(Change detection outputs)
-- Opening Marker --

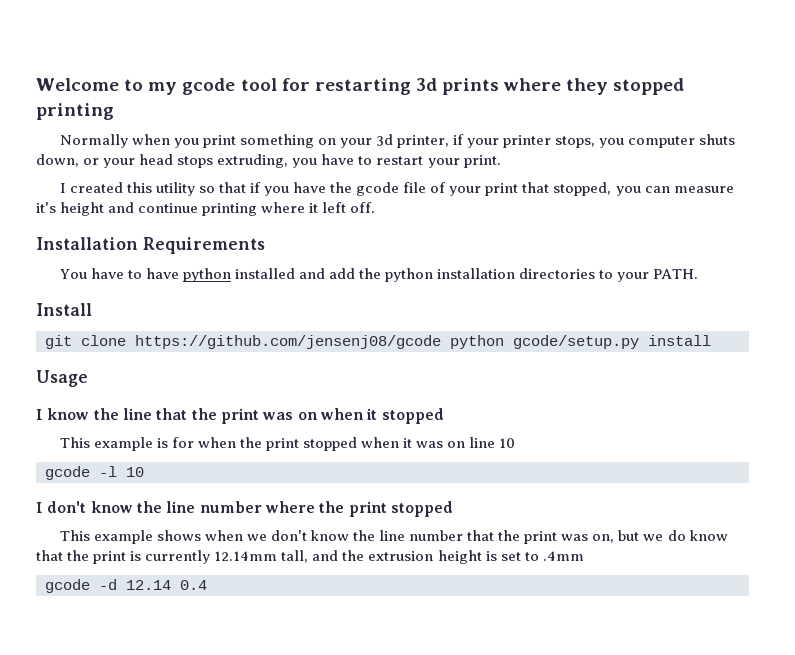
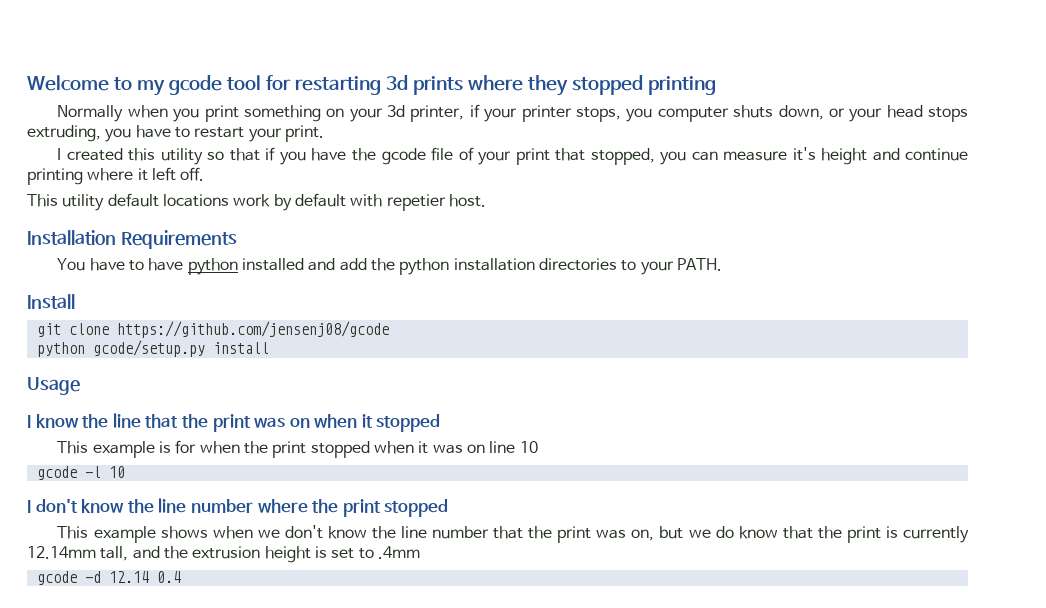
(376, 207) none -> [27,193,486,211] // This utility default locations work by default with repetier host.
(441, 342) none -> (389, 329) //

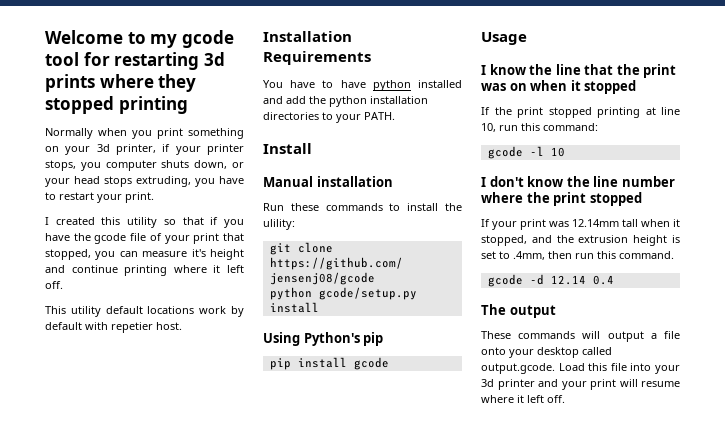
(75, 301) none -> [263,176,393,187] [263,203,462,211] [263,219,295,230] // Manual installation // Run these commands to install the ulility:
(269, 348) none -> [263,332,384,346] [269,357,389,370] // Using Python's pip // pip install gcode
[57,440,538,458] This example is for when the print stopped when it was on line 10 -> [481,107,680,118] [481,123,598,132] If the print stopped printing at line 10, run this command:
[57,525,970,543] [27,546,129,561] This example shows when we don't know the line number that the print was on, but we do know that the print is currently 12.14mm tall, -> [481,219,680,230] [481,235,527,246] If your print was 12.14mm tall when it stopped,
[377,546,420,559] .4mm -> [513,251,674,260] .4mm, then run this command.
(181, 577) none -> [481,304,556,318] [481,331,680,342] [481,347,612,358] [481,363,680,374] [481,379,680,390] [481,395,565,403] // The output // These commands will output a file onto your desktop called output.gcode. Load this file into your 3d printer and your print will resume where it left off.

-- Closing Marker --

Exact copies of all the entries, without any pictures, are what the answer must contain.

(376, 207) none -> [27,193,486,211] // This utility default locations work by default with repetier host.
(441, 342) none -> (389, 329) //

(75, 301) none -> [263,176,393,187] [263,203,462,211] [263,219,295,230] // Manual installation // Run these commands to install the ulility:
(269, 348) none -> [263,332,384,346] [269,357,389,370] // Using Python's pip // pip install gcode
[57,440,538,458] This example is for when the print stopped when it was on line 10 -> [481,107,680,118] [481,123,598,132] If the print stopped printing at line 10, run this command:
[57,525,970,543] [27,546,129,561] This example shows when we don't know the line number that the print was on, but we do know that the print is currently 12.14mm tall, -> [481,219,680,230] [481,235,527,246] If your print was 12.14mm tall when it stopped,
[377,546,420,559] .4mm -> [513,251,674,260] .4mm, then run this command.
(181, 577) none -> [481,304,556,318] [481,331,680,342] [481,347,612,358] [481,363,680,374] [481,379,680,390] [481,395,565,403] // The output // These commands will output a file onto your desktop called output.gcode. Load this file into your 3d printer and your print will resume where it left off.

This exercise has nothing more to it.